Pemilihan Smith dan Front Patriotiknya membawa serta represi yang semakin parah.
Pasukan keamanan Rhodesian melancarkan beberapa operasi ke Mozambik untuk menyerang kamp-kamp ZANLA dan ZIPRA. Sebagai gantinya, sebuah department store Woolworth di Salisbury dibom oleh pasukan pembebasan pada September 1977.
Pemerintah Rhodesian juga mulai mendukung kelompok pemberontak Mozambik yang disebut Perlawanan Nasional Mozambik (RENAMO) tapi belum terpikirkan untuk Rhodesia mengganti namanya menjadi Zimbabwe. Pada tahun 1977 dan 1978 lebih dari seribu pengungsi Zimbabwe di Mozambik dibunuh oleh pasukan Rhodesian.
Pada bulan Maret 1978 Abel Muzorewa dan Ndabaningi Sithole, membuat apa yang disebut "Penyelesaian Internal" dengan Ian Smith dan rezim Rhodes. Perjanjian tersebut pada dasarnya menyatakan bahwa akan ada pemilihan nasional yang diadakan di mana semua orang kulit putih dan beberapa orang kulit hitam dapat memilih pemerintah nasional yang baru.
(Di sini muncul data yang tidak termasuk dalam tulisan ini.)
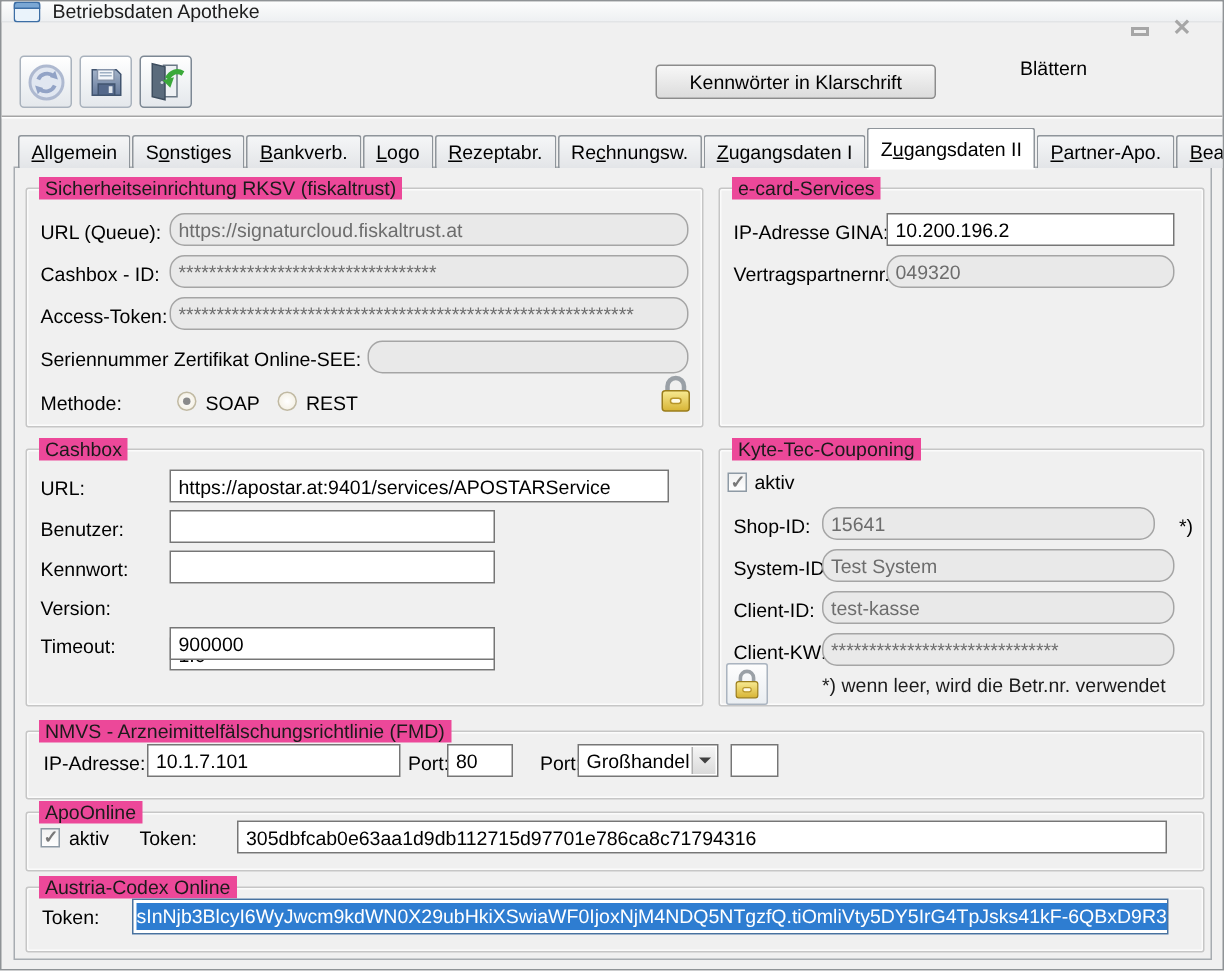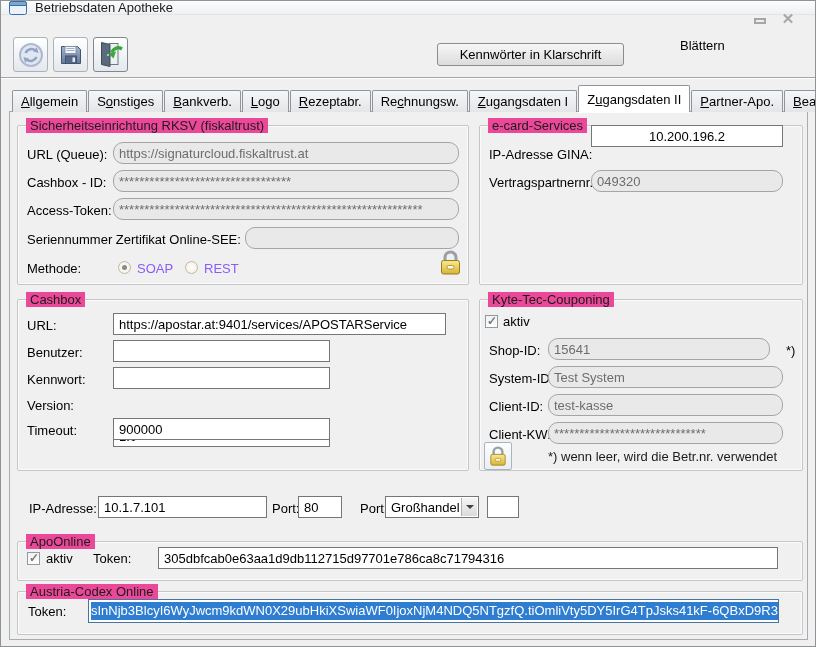--- a/index.html
+++ b/index.html
@@ -213,7 +213,7 @@
     <span class="legend">e-card-Services</span>
   </div>
   <span class="lbl" style="left:488px; top:146px;">IP-Adresse GINA:</span>
-  <div class="txt" style="left:590px; top:124px; width:192px;justify-content:center;">
+  <div class="txt" style="left:590px; top:141px; width:192px;">
       <span>10.200.196.2</span>
     </div>
   <span class="lbl" style="left:488px; top:174px;">Vertragspartnernr.:</span>

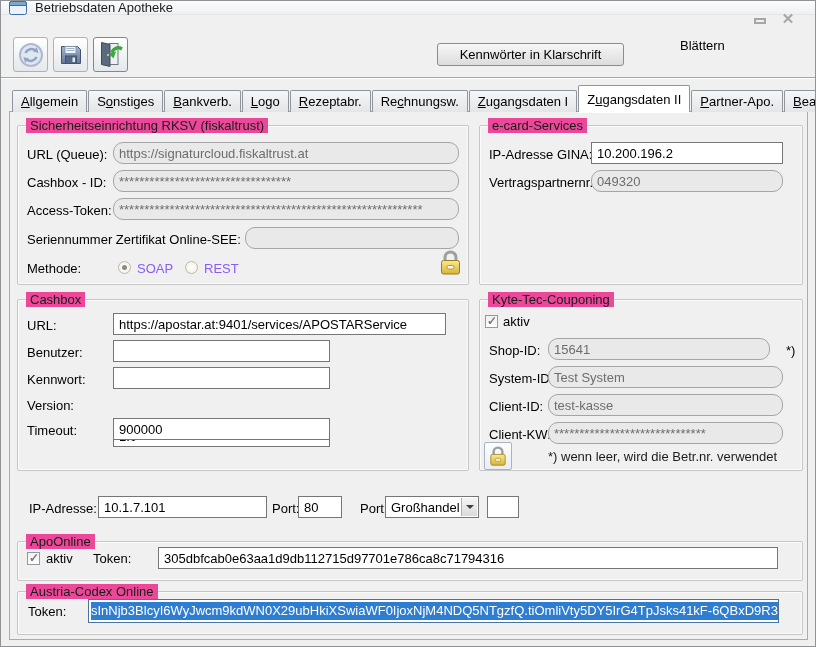--- a/index.html
+++ b/index.html
@@ -37,7 +37,7 @@
   .legend { position:absolute; top:-8px; left:8px; background:#ec4899; padding:0 4px;
             white-space:nowrap; color:#1b1b1b; z-index:4; }
   .lbl { position:absolute; white-space:nowrap; z-index:4; }
-  .dim { color:#8b5cf6; }
+  .dim { color:#000000; }
   .note { color:#1b1b1b; }
   .txt { position:absolute; height:22px; background:#fff; border:1px solid #767676;
          display:flex; align-items:center; padding:0 5px; overflow:hidden;

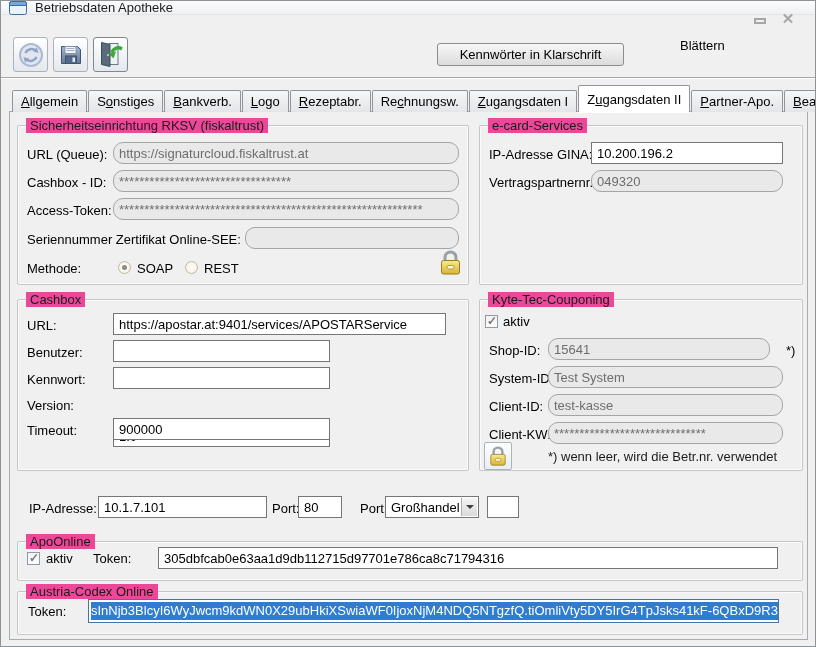--- a/index.html
+++ b/index.html
@@ -260,6 +260,9 @@
   </span>
   <span class="lbl note" style="left:547px; top:448px;">*) wenn leer, wird die Betr.nr. verwendet</span>
 
+  <div class="grp" style="left:16px; top:486px; width:786px; height:46px;">
+    <span class="legend">NMVS - Arzneimittelfälschungsrichtlinie (FMD)</span>
+  </div>
   <span class="lbl" style="left:28px; top:500px;">IP-Adresse:</span>
   <div class="txt" style="left:97px; top:495px; width:169px;">
       <span>10.1.7.101</span>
Pemilihan ini diadakan sekitar setahun setelah perjanjian dibuat. Pada bulan Maret 1979 Abel Muzorewa dan Dewan Nasional Persatuan Afrika (UANC) memenangkan pemilihan dan Muzorewa menjadi Perdana Menteri. Rhodesia mendapat bendera baru dan sekarang berganti nama menjadi Zimbabwe-Rhodesia, meskipun negara baru tetap tidak diakui secara internasional.
Setelah pemilihan, pemerintah baru memulai negosiasi dengan berbagai pihak yang berjuang untuk pembebasan nasional. Negosiasi ini mengarah pada apa yang disebut "Perjanjian Lancaster House" yang ditandatangani pada 12 Desember 1979.
Semua berbagai milisi akan kembali ke Zimbabwe dan tinggal di kamp-kamp mengawasi tentara Inggris dan sesegera mungkin Zimbabwe akan mengadakan pemilihan nasional baru. Sebagai imbalan untuk kemerdekaan, pemerintah baru akan menunggu sepuluh tahun sebelum memulai reformasi tanah di Zimbabwe. Robert Mugabe kemudian menjadi Perdana Menteri pertama Zimbabwe yang merdeka.